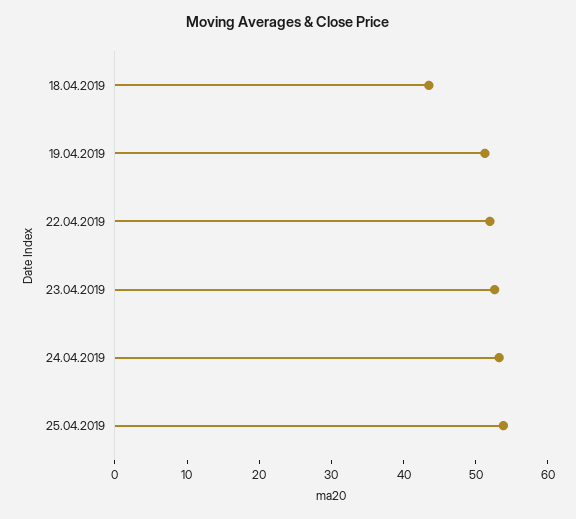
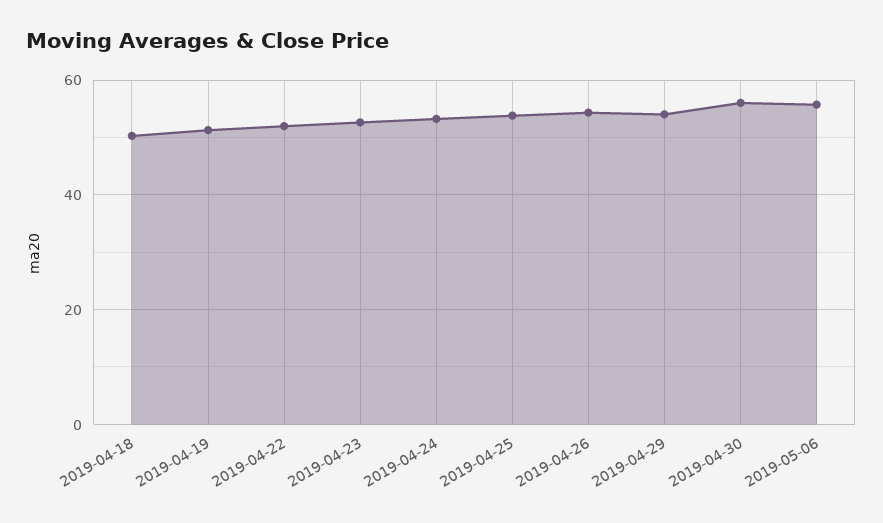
18.04.2019: 44 -> 50
2019-04-26: none -> 54
2019-04-29: none -> 54
2019-04-30: none -> 56
2019-05-06: none -> 56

:::::

Using the records above, find the number of lines that contain the string "none", and give that number without further comment.

- YOUR SOLUTION
4